The lines needed are those below that contain the word "Python"; copy each one.

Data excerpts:

*-*-*

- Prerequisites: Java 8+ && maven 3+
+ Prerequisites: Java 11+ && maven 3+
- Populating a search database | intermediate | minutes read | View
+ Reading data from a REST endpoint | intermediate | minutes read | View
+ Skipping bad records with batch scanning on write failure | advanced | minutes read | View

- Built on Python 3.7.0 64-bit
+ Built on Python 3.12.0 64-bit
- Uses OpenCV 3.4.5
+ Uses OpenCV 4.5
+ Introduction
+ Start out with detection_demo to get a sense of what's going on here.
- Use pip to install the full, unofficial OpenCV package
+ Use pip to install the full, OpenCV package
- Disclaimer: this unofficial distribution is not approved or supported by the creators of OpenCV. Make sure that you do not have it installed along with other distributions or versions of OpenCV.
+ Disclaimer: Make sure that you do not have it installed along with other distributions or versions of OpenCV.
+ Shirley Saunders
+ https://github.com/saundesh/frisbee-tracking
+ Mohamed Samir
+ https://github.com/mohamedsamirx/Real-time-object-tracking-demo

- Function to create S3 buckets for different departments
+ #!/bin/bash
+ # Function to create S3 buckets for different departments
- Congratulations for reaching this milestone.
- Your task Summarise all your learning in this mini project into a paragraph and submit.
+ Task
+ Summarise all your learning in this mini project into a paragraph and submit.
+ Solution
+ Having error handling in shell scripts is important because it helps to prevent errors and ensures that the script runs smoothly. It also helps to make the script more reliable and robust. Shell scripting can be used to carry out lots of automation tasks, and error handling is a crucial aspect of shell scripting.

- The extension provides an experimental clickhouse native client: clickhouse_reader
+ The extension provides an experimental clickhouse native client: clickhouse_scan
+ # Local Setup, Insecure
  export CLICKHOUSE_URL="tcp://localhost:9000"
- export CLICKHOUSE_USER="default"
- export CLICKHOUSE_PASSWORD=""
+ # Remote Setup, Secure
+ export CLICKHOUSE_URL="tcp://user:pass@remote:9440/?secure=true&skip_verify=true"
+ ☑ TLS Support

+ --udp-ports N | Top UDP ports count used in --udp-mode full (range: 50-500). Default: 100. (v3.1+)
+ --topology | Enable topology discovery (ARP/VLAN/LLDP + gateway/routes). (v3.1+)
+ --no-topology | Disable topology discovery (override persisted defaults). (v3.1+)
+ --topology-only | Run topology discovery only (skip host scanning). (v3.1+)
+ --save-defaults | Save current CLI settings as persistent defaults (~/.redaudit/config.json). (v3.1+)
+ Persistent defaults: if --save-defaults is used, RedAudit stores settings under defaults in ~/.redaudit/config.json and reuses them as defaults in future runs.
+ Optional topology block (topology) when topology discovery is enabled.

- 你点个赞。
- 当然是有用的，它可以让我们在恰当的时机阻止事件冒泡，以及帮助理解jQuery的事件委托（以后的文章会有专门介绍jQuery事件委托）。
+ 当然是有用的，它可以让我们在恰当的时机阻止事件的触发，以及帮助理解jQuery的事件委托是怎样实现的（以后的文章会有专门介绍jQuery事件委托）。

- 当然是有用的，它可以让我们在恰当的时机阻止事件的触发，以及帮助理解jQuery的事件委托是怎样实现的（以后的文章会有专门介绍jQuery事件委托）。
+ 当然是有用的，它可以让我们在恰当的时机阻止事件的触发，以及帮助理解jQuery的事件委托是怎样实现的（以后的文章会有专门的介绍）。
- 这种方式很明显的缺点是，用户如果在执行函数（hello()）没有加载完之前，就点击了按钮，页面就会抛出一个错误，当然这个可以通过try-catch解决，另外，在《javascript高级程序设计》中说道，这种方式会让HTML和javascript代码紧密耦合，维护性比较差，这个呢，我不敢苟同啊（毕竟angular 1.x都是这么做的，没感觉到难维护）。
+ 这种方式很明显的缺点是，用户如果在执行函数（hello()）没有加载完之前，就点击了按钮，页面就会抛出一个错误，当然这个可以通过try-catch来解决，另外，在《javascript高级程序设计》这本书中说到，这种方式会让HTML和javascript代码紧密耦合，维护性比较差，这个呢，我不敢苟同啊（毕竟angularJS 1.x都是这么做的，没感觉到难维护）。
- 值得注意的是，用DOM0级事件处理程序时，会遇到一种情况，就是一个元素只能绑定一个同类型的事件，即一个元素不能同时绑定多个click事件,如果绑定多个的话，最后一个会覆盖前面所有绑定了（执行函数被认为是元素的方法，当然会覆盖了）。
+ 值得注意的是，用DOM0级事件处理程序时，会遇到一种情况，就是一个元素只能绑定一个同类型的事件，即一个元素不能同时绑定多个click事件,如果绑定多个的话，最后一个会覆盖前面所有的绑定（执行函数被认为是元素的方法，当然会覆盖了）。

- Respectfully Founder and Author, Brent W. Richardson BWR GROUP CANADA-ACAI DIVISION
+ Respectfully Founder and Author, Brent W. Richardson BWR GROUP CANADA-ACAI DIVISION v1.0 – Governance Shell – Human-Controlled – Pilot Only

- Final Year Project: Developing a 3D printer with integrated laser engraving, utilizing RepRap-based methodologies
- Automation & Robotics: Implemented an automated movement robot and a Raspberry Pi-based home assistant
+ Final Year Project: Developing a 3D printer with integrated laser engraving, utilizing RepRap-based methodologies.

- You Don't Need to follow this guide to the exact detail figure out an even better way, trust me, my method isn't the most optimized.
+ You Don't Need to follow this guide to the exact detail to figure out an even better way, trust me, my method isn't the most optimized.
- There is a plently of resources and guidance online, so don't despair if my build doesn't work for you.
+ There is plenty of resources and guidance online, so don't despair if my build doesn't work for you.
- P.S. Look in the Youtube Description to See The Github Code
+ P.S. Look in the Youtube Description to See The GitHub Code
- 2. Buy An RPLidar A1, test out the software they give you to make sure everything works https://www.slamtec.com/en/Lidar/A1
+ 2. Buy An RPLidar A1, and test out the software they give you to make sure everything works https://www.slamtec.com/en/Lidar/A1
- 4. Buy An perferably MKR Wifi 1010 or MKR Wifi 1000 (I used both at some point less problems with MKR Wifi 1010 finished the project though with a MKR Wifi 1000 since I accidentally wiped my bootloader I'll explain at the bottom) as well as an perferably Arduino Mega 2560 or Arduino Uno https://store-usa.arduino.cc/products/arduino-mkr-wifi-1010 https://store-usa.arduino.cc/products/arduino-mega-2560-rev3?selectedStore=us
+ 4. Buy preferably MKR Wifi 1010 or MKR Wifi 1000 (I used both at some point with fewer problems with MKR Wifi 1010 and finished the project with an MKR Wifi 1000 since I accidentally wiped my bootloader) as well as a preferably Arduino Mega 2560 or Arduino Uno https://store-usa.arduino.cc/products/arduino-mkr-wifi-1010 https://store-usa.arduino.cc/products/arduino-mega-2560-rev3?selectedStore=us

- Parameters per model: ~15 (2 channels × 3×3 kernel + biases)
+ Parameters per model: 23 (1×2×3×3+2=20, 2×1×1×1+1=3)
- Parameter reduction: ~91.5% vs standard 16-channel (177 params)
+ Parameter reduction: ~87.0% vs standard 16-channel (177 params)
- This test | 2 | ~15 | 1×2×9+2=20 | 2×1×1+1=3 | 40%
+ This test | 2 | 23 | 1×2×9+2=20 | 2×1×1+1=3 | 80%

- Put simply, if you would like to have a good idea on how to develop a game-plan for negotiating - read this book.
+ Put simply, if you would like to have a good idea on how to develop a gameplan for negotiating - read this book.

*-*-*

## RESPONSE TO THE TASK
- Built on Python 3.7.0 64-bit
+ Built on Python 3.12.0 64-bit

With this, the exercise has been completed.